“I am deeply shocked by footage released today showing the destruction of statues and other artifacts of the Mosul Museum,” UNESCO Director-General Irina Bukova said.
UNESCO said that among many pieces, seven large statues from its World Heritage site of Hatra, as well as unique artifacts from the archeological sites of Ninewah and the Palace of Sennahareb have been destroyed or defaced in Mosul Museum.
“This attack is far more than a cultural tragedy – this is also a security issue as it fuels sectarianism, violent extremism and conflict in Iraq,” Bukova said.

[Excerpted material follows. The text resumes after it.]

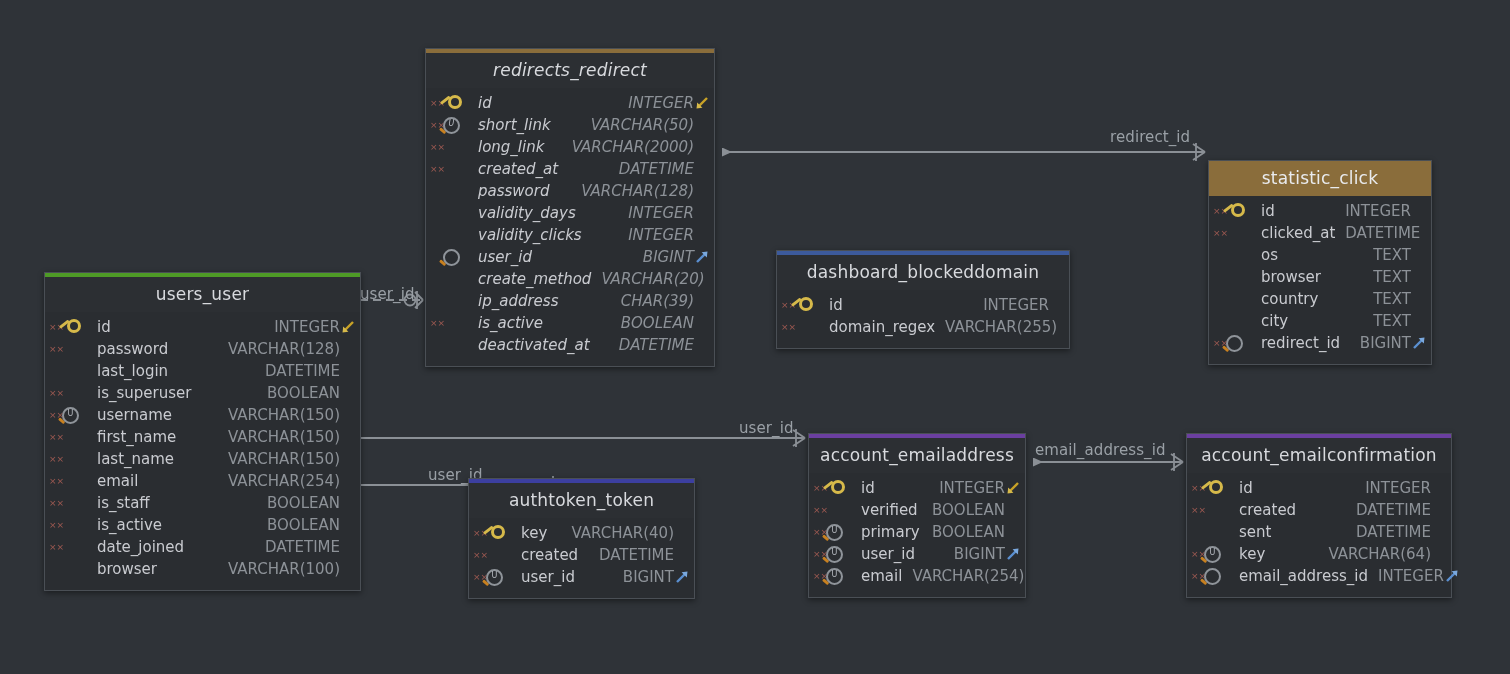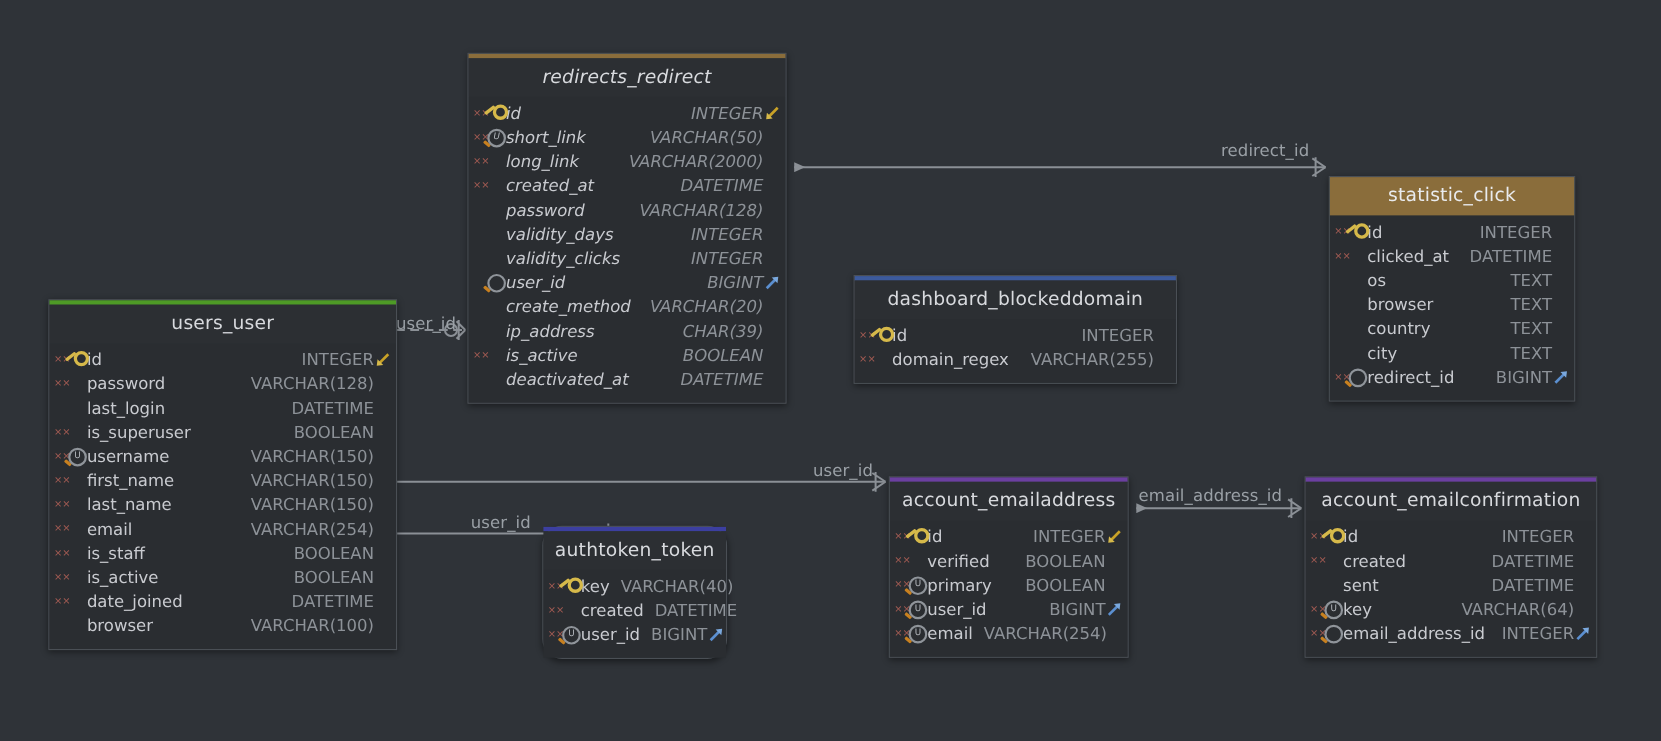"id" .col-name { padding-left: 1px -> 19px }
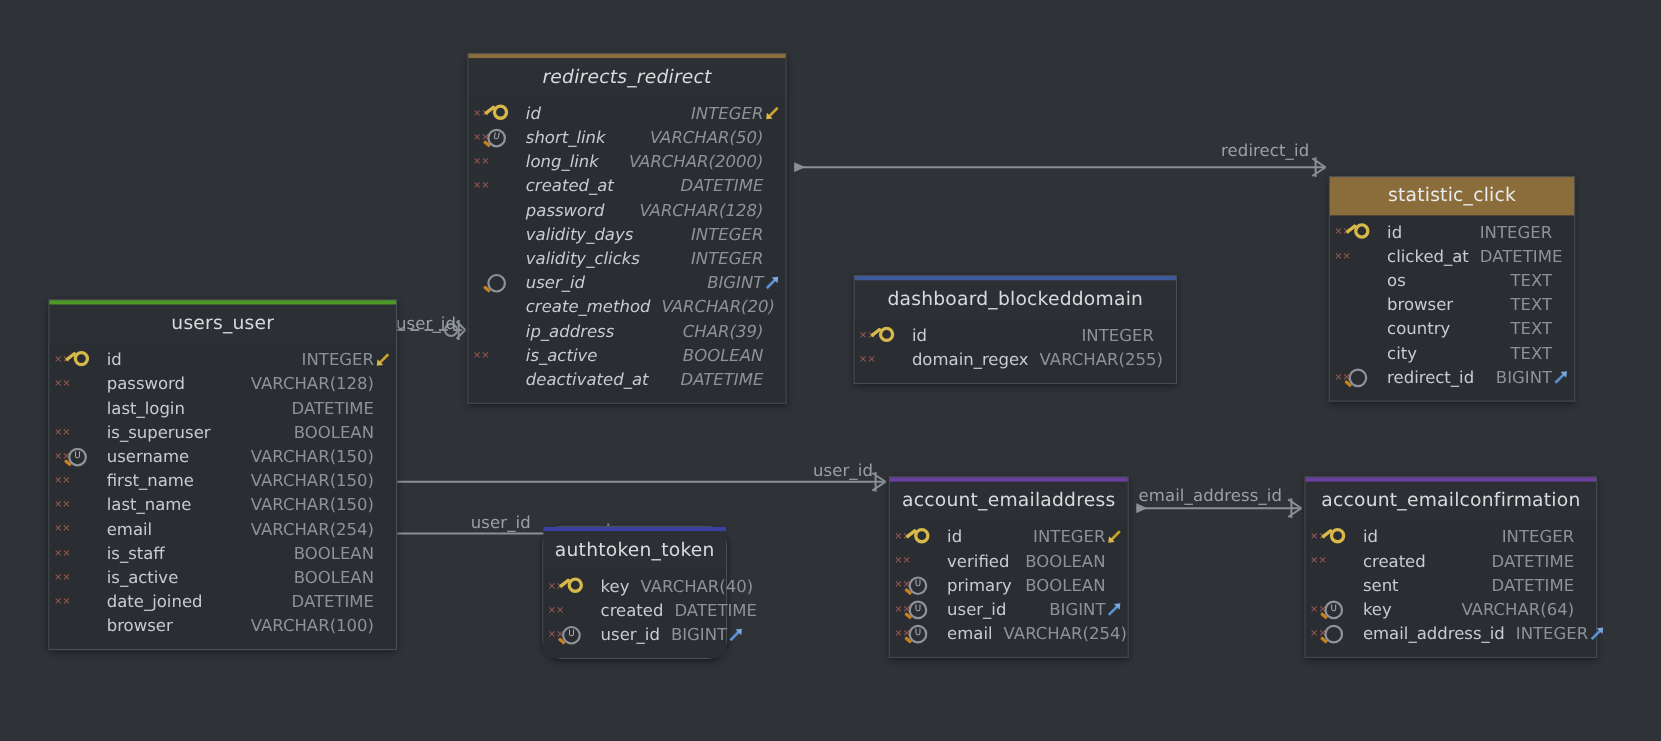"authtoken_token" div.table { border-radius: 18px -> none; left: 493px -> 468px; width: 168px -> 227px }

A video published on social media on Thursday showed Islamic State of Iraq and the Levant, known also as Daesh, militants breaking some statues with sledgehammers in Mosul Museum.
Last weekend the Daesh group attacked and burned Mosul Library, home to some 8,000 historical texts. In the library there were many hand-written books from the Ottoman, Abbasid and Ayyubid periods.
Bukova said that the Daesh acts stood in direct violation of Security Council Resolution 2199 that condemns the destruction of cultural heritage and adopts legally-binding measures to counter illicit trafficking of antiquities and cultural objects from Iraq and Syria.
“The systematic destruction of iconic components of Iraq’s rich and diverse heritage that we have been witnessing over the past months is intolerable and it must stop immediately,” Bukova said.
Daesh controls swathes regions in Iraq and Syria, where it has declared a so-called caliphate after taking the control of Iraq’s second-largest city in June 2014.